Local 33 joins a small but growing number of recognized graduate unions at private universities, sparked by the NLRB’s 2016 decision declaring their right to exist. Since then, graduate workers have won contracts at Columbia University, Harvard University, Tufts University, Georgetown University and several other private schools, bringing the total number of unions with collective bargaining agreements to nine.
The pandemic exacerbated many of the social, economic and labor-associated hardships that graduate students face, reinvigorating the wave of unionization. In 2022, graduate students won union elections at the Massachusetts Institute of Technology, Fordham University, Clark University and Boston University. Like Local 33, several private school unions filed for elections toward the end of the year, including at Johns Hopkins University, the University of Chicago and Northwestern University.
“COVID has really highlighted the precarity of our work and the need for stronger workplace protections,” organizer Adam Waters GRD ’ 26 said in Local 33’s press release. “The results of this election show that grad workers agree: our work makes Yale work and we deserve a seat at the table through our union and a contract.”
According to Daily Union Elections, the six largest union filings in 2022 all came from graduate worker organizations at private universities.
Partygoers at the Old Heidelberg expressed similar sentiments, observing that the pandemic and the wave of academic worker organizing made many of their peers and coworkers more keen to unionize. Claire Cody GRD ’24 was first drawn to Local 33 because of the “bigger picture:” standing up for the dignity of workers across the country.

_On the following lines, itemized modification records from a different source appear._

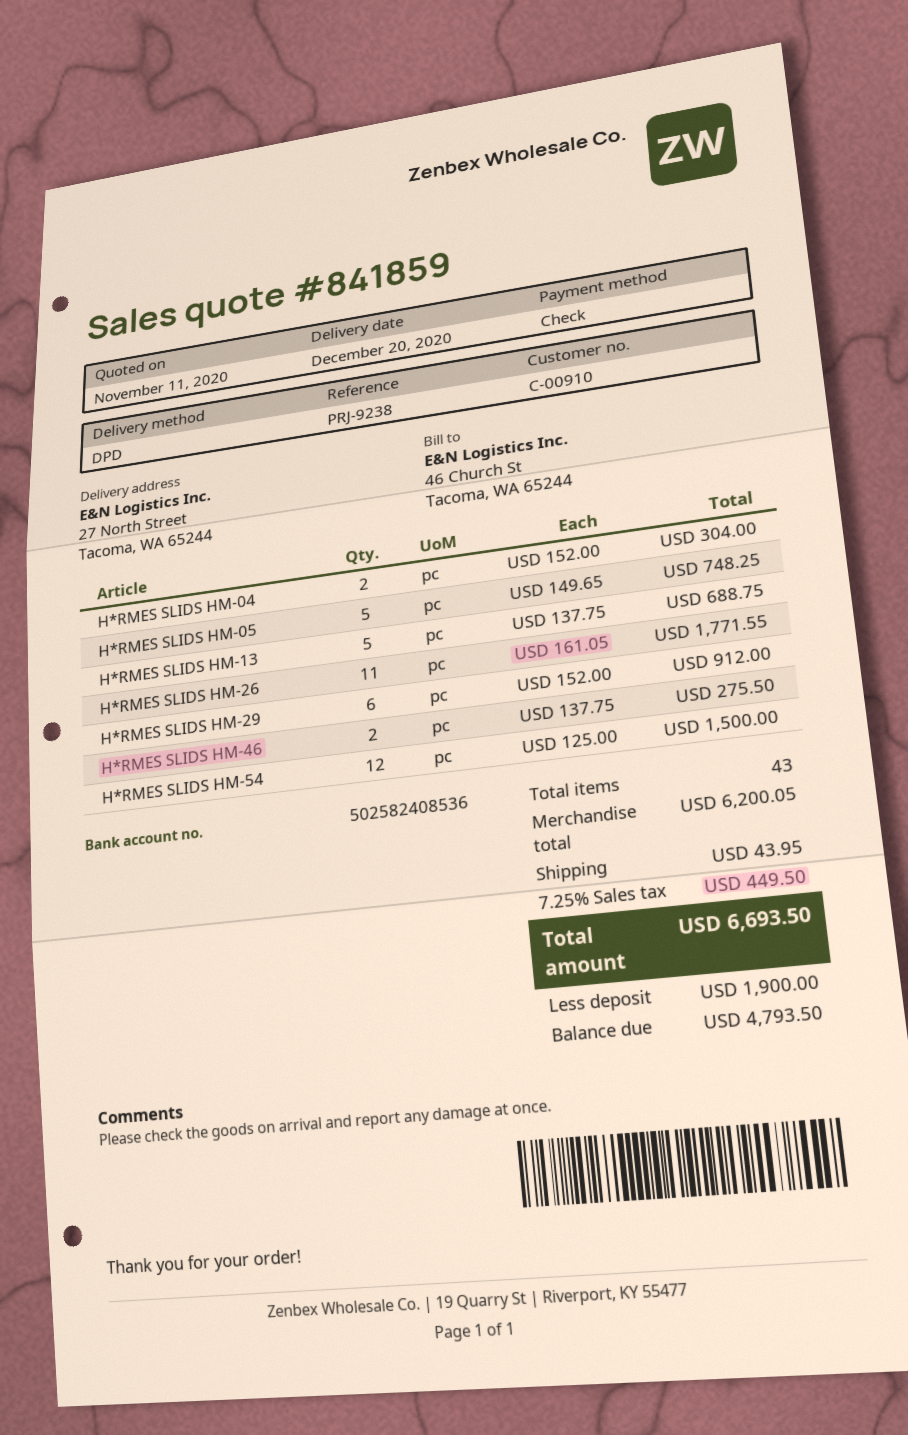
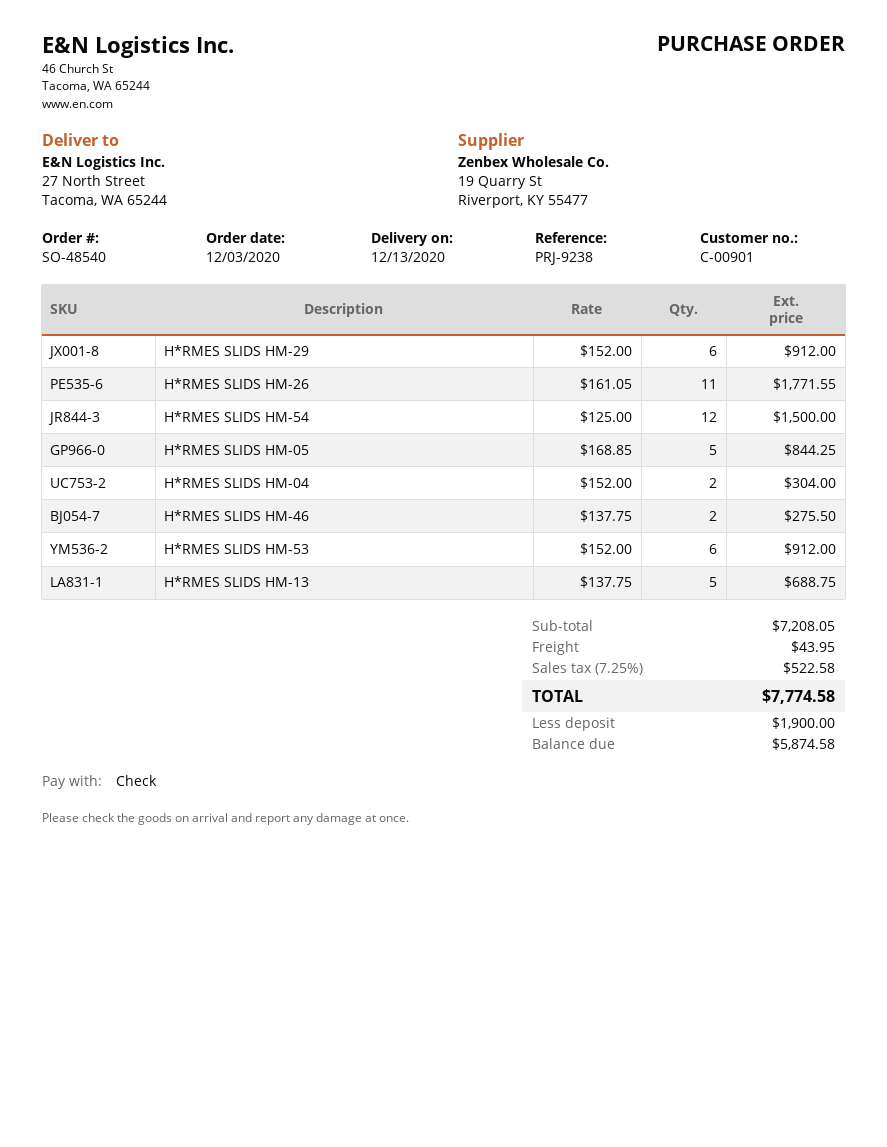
delivery date: 2020-12-20 -> 2020-12-13
customer number: C-00910 -> C-00901
H*RMES SLIDS HM-05: 5 x 149.65 = 748.25 -> 5 x 168.85 = 844.25
H*RMES SLIDS HM-53: none -> 6 x 152.00 = 912.00
subtotal: 6200.05 -> 7208.05
tax: 7.25% = 449.50 -> 7.25% = 522.58
total: 6693.50 -> 7774.58
balance: 4793.50 -> 5874.58

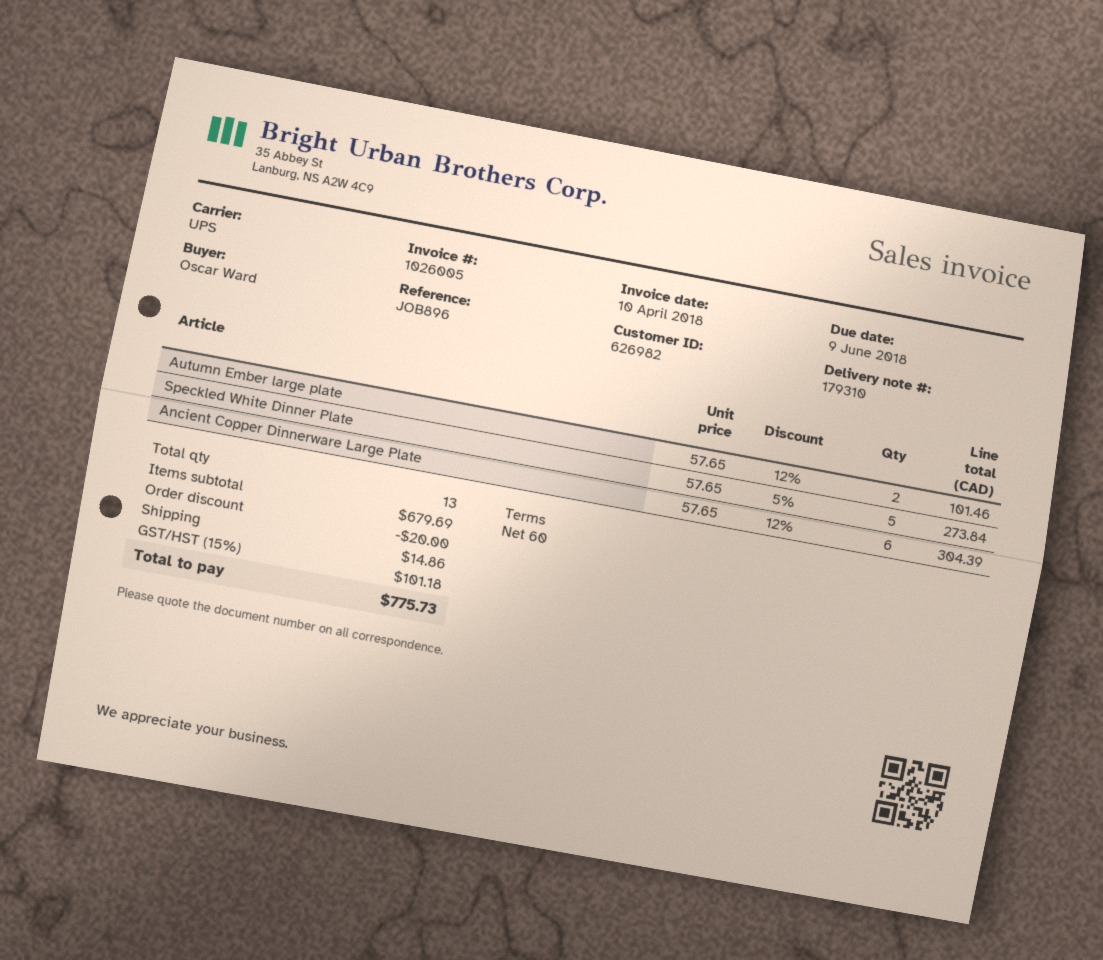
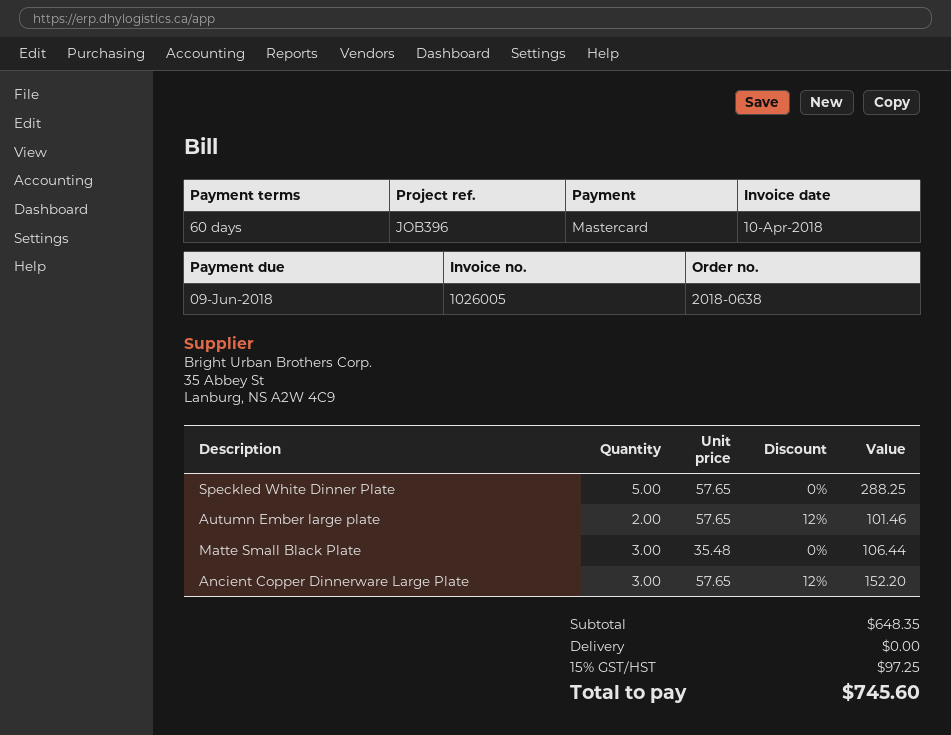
reference: JOB896 -> JOB396
Speckled White Dinner Plate: 5 x 57.65 - 5% = 273.84 -> 5 x 57.65 = 288.25
Ancient Copper Dinnerware Large Plate: 6 x 57.65 - 12% = 304.39 -> 3 x 57.65 - 12% = 152.20
Matte Small Black Plate: none -> 3 x 35.48 = 106.44
subtotal: 679.69 -> 648.35
discount: 20.00 -> none
shipping: 14.86 -> 0.00
tax: 15% = 101.18 -> 15% = 97.25
total: 775.73 -> 745.60

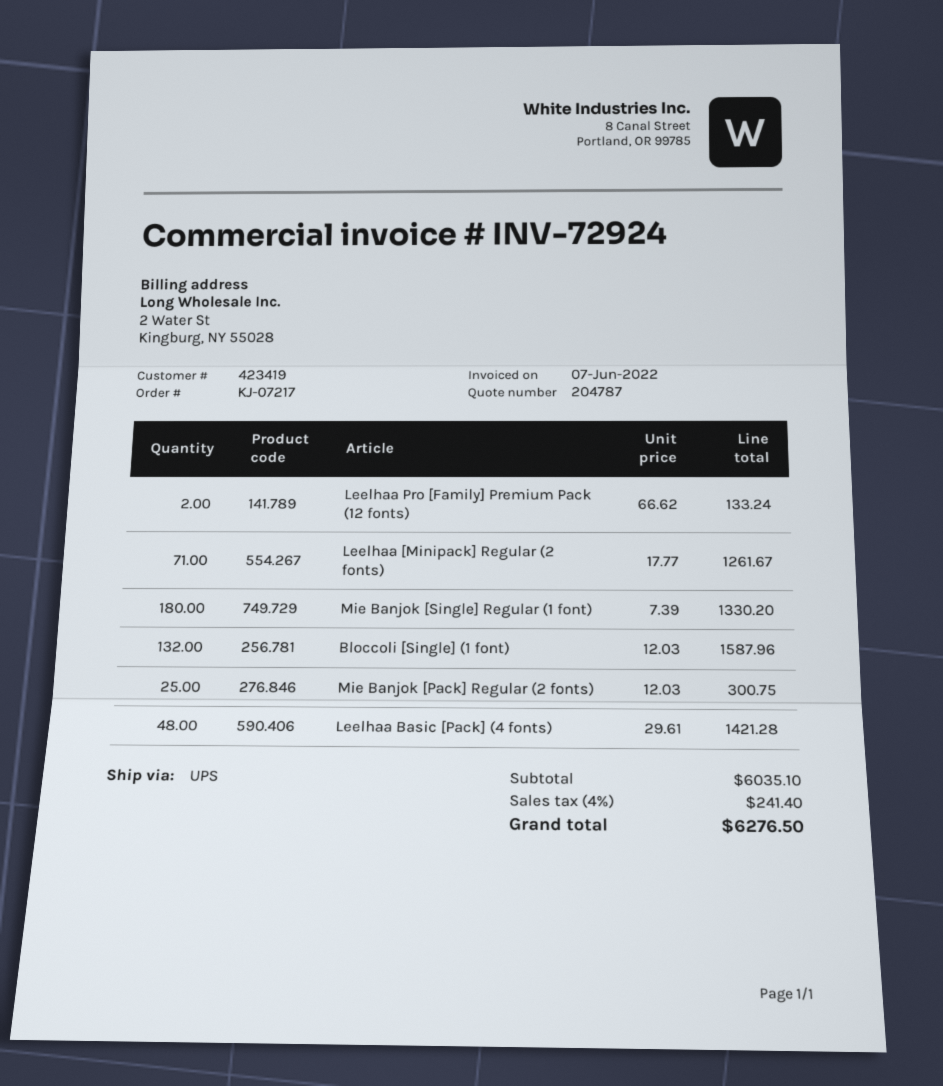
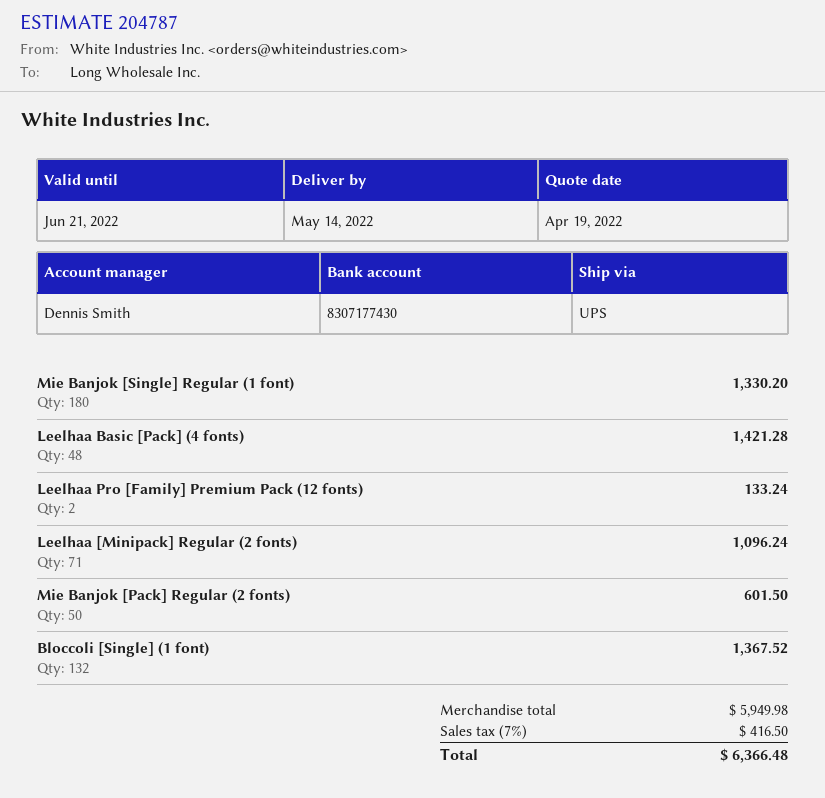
Leelhaa [Minipack] Regular (2 fonts): 71 for 1261.67 -> 71 for 1096.24
Bloccoli [Single] (1 font): 132 for 1587.96 -> 132 for 1367.52
Mie Banjok [Pack] Regular (2 fonts): 25 for 300.75 -> 50 for 601.50
subtotal: 6035.10 -> 5949.98
tax: 4% = 241.40 -> 7% = 416.50
total: 6276.50 -> 6366.48

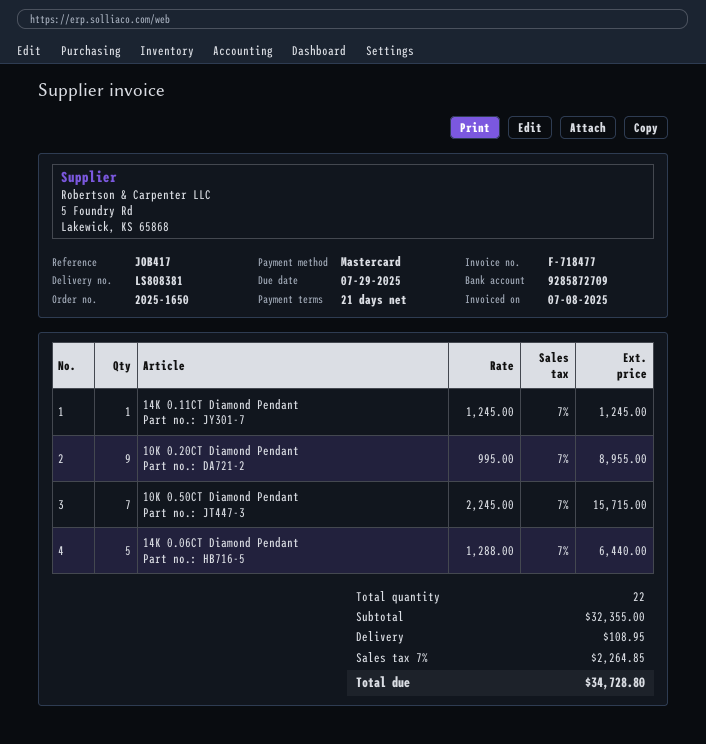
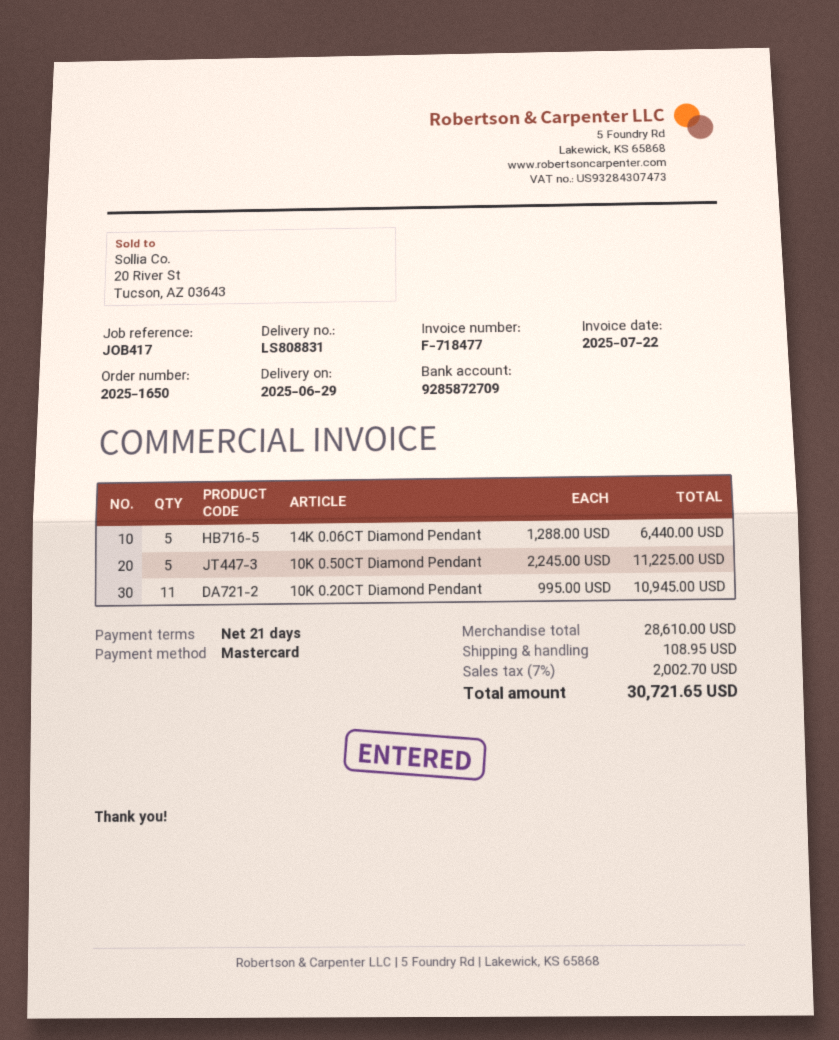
delivery note number: LS808381 -> LS808831
invoice date: 2025-07-08 -> 2025-07-22
14K 0.11CT Diamond Pendant: 1 x 1245.00 = 1245.00 -> none
10K 0.20CT Diamond Pendant: 9 x 995.00 = 8955.00 -> 11 x 995.00 = 10945.00
10K 0.50CT Diamond Pendant: 7 x 2245.00 = 15715.00 -> 5 x 2245.00 = 11225.00
subtotal: 32355.00 -> 28610.00
tax: 7% = 2264.85 -> 7% = 2002.70
total: 34728.80 -> 30721.65

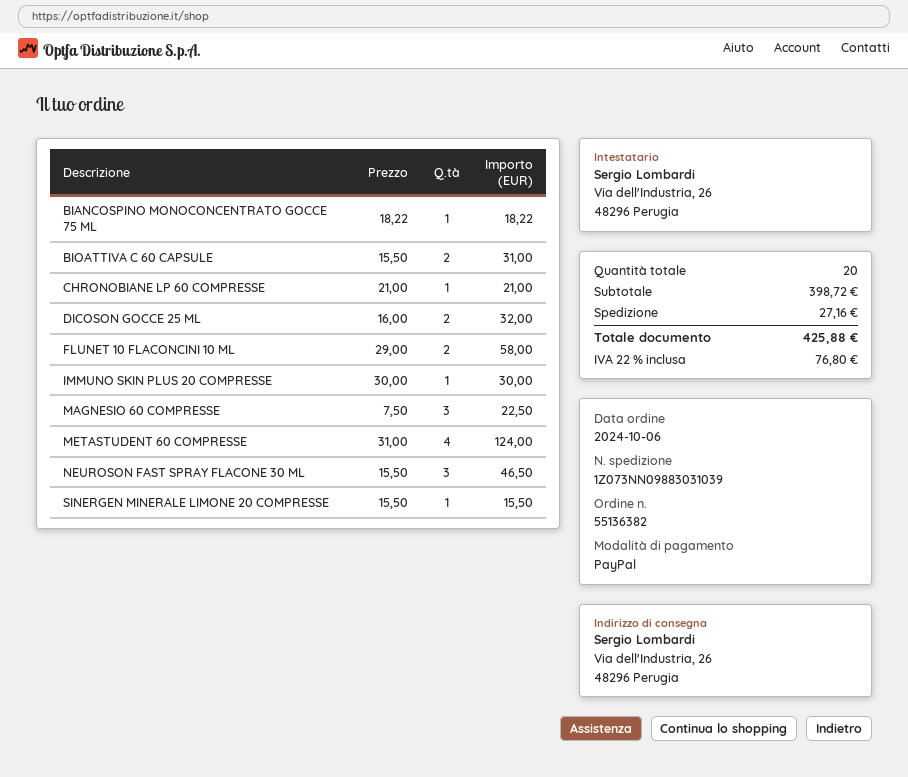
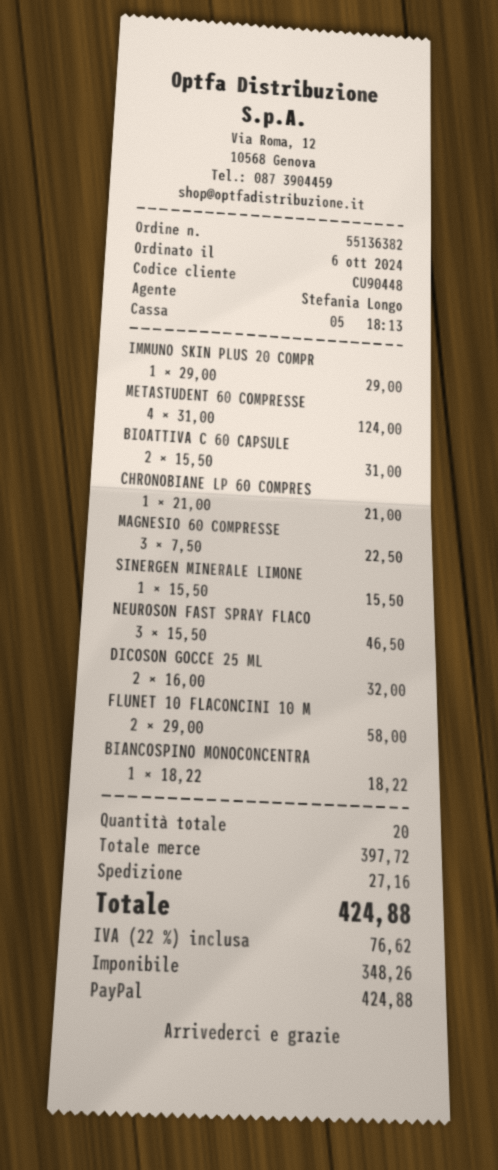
IMMUNO SKIN PLUS 20 COMPRESSE: 1 x 30.00 = 30.00 -> 1 x 29.00 = 29.00
subtotal: 398.72 -> 397.72
tax: 22% = 76.80 -> 22% = 76.62
total: 425.88 -> 424.88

“What we’re doing at Yale can really have an impact across the board for workers being treated with respect and having more of a say, especially against large employers with a lot of power,” Cody told the News.
Local 33 on-campus allies, including Yale unions Local 34 and Local 35 and undergraduate activist group Students Unite Now, each celebrated the union’s decisive victory. SUN has created a petition calling on the University to recognize the results of the election and negotiate a contract.
“As a SUN member, I am so proud to stand with graduate workers in this historic victory. Graduate workers at Yale have fought for their union longer than I have been alive!” SUN organizer Dereen Shirnekhi ’23 wrote to the News. “I know my learning conditions are tied to their working conditions, and I encourage all undergraduates to sign SUN’s petition for Yale to respect the election results and negotiate a good contract with Local 33.”
Local 33 supporters look forward to negotiating an official contract with the University, which Salovey wrote will “continue to sustain the spirit of openness and inclusivity we fostered during the election process.” Under the orange streamers decorating the Old Heidelberg, they named better mental and physical health care, international student protections, a grievance procedure and higher wages as important benefits that workers want to see in a contract.
Like Locals 34 and 35, Local 33 belongs to the national parent union UNITE HERE.
Sophie Sonnenfeld contributed reporting.
Update, Jan. 10: This story has been updated with additional comments from Local-33 organizers following the announcement of the election results.